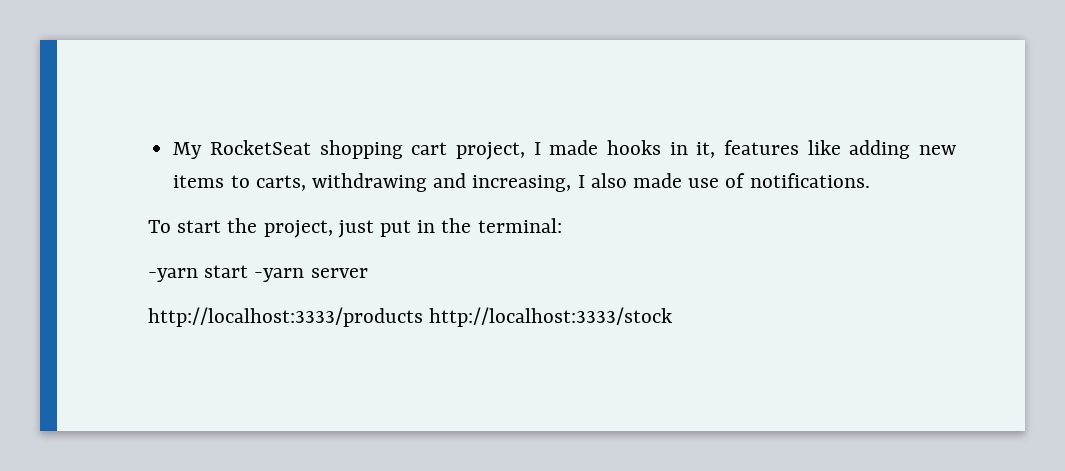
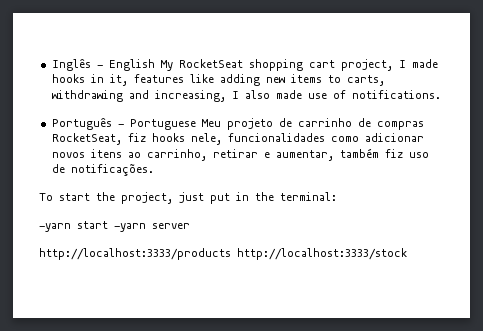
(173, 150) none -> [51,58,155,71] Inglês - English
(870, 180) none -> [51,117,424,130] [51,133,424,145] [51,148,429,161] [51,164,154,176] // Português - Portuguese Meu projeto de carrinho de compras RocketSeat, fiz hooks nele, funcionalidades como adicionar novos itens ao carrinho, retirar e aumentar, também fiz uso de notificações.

______

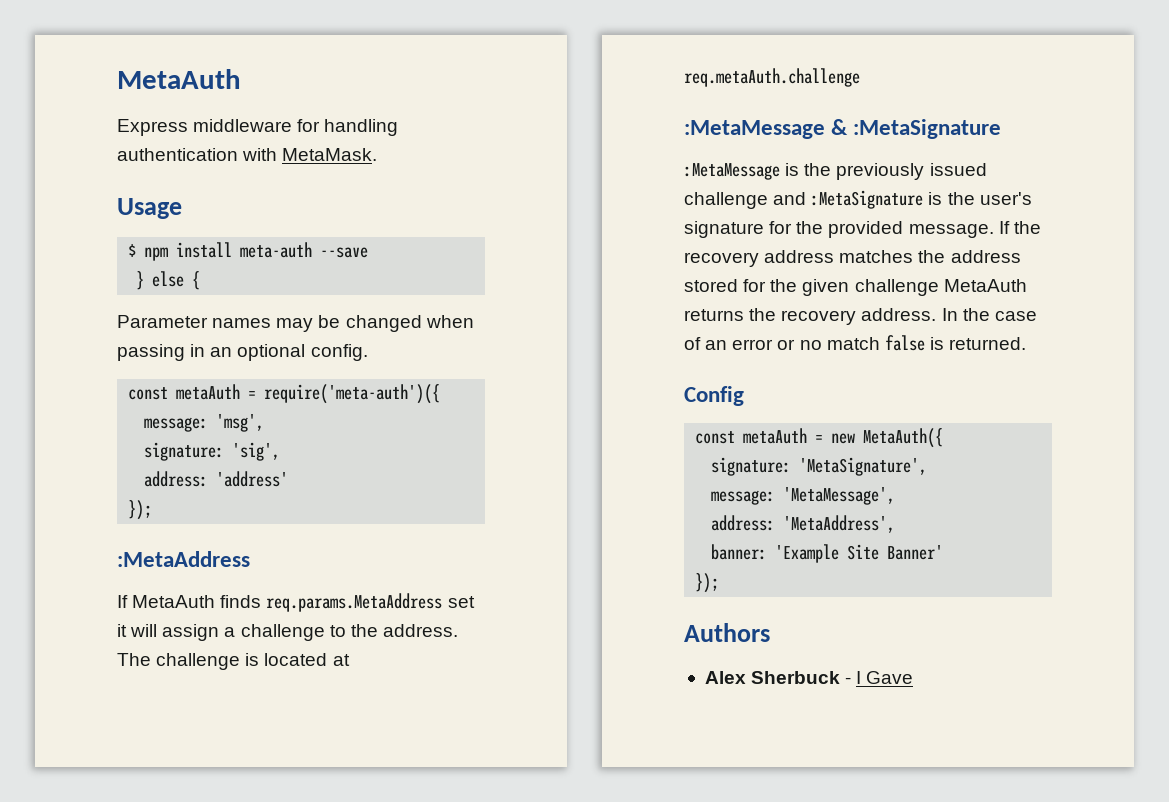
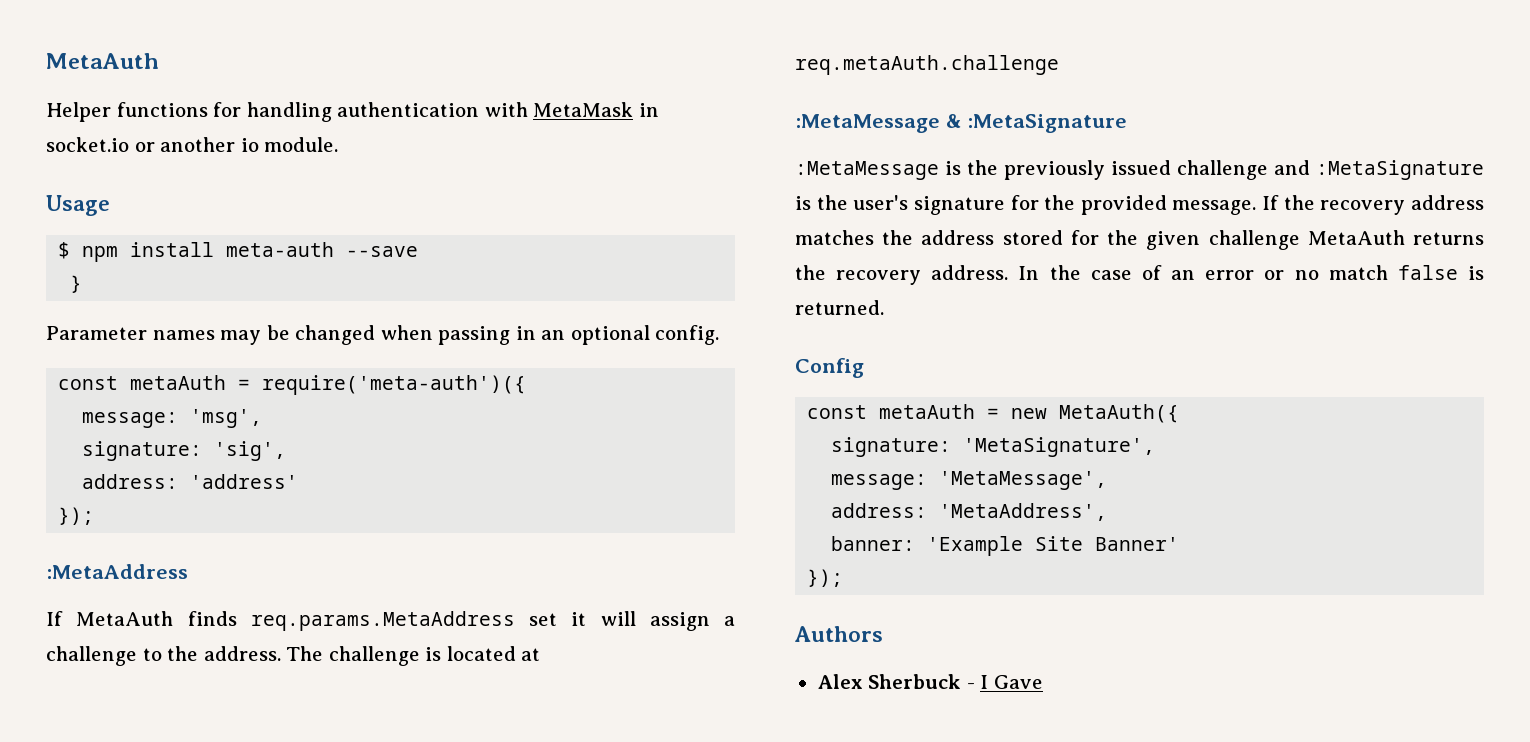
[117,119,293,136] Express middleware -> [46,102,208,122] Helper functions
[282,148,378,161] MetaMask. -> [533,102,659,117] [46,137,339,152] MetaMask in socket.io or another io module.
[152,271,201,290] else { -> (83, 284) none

______

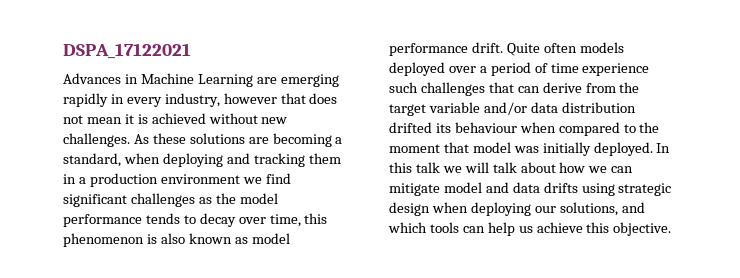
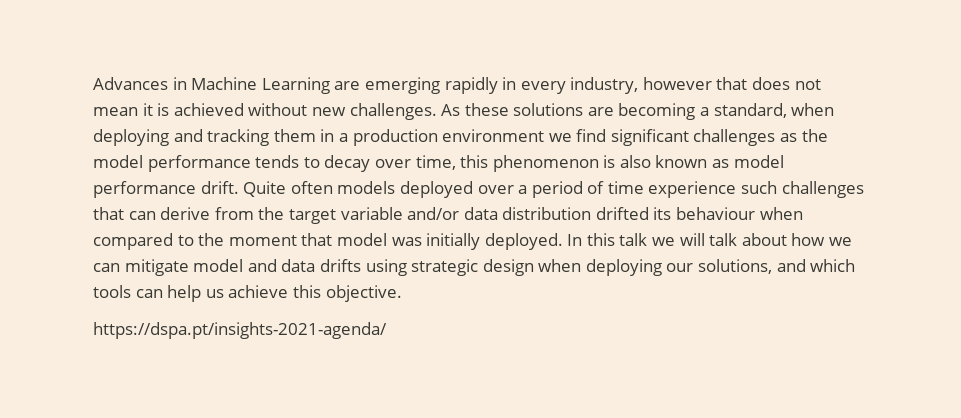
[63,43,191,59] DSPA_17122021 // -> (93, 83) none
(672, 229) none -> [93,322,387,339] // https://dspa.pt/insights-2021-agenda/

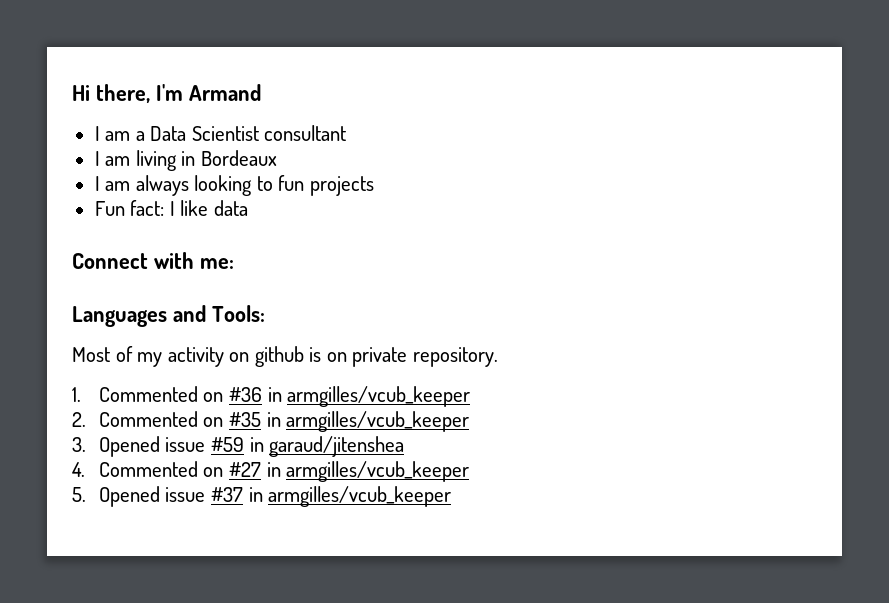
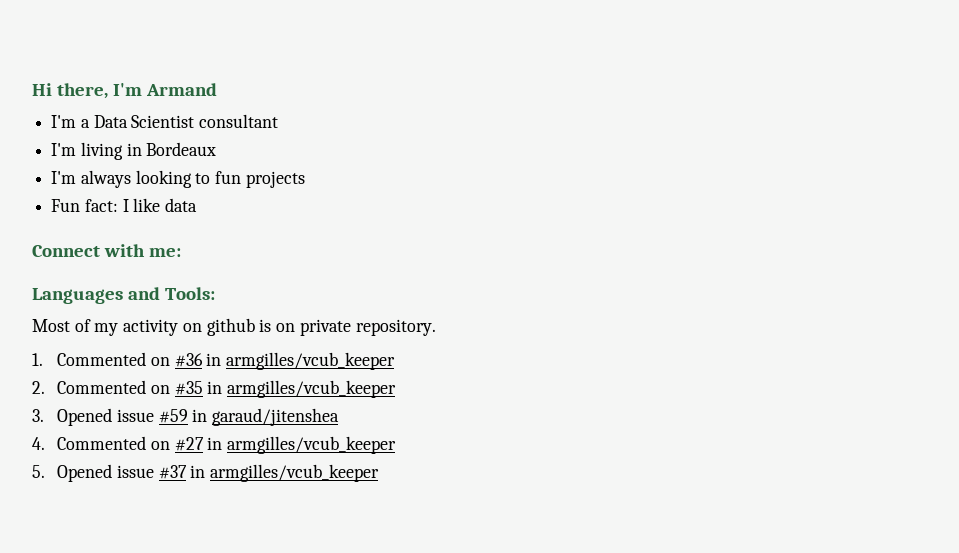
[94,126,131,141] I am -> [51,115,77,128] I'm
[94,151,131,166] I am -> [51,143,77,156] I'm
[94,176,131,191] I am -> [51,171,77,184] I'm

______

* [The task]: Among the entries above, the line containing "[94,126,131,141] I am -> [51,115,77,128] I'm", the line containing "[94,176,131,191] I am -> [51,171,77,184] I'm", and all lines between them are to be restated word for word; nothing else belongs in the reply.

* [Answer space]:
[94,126,131,141] I am -> [51,115,77,128] I'm
[94,151,131,166] I am -> [51,143,77,156] I'm
[94,176,131,191] I am -> [51,171,77,184] I'm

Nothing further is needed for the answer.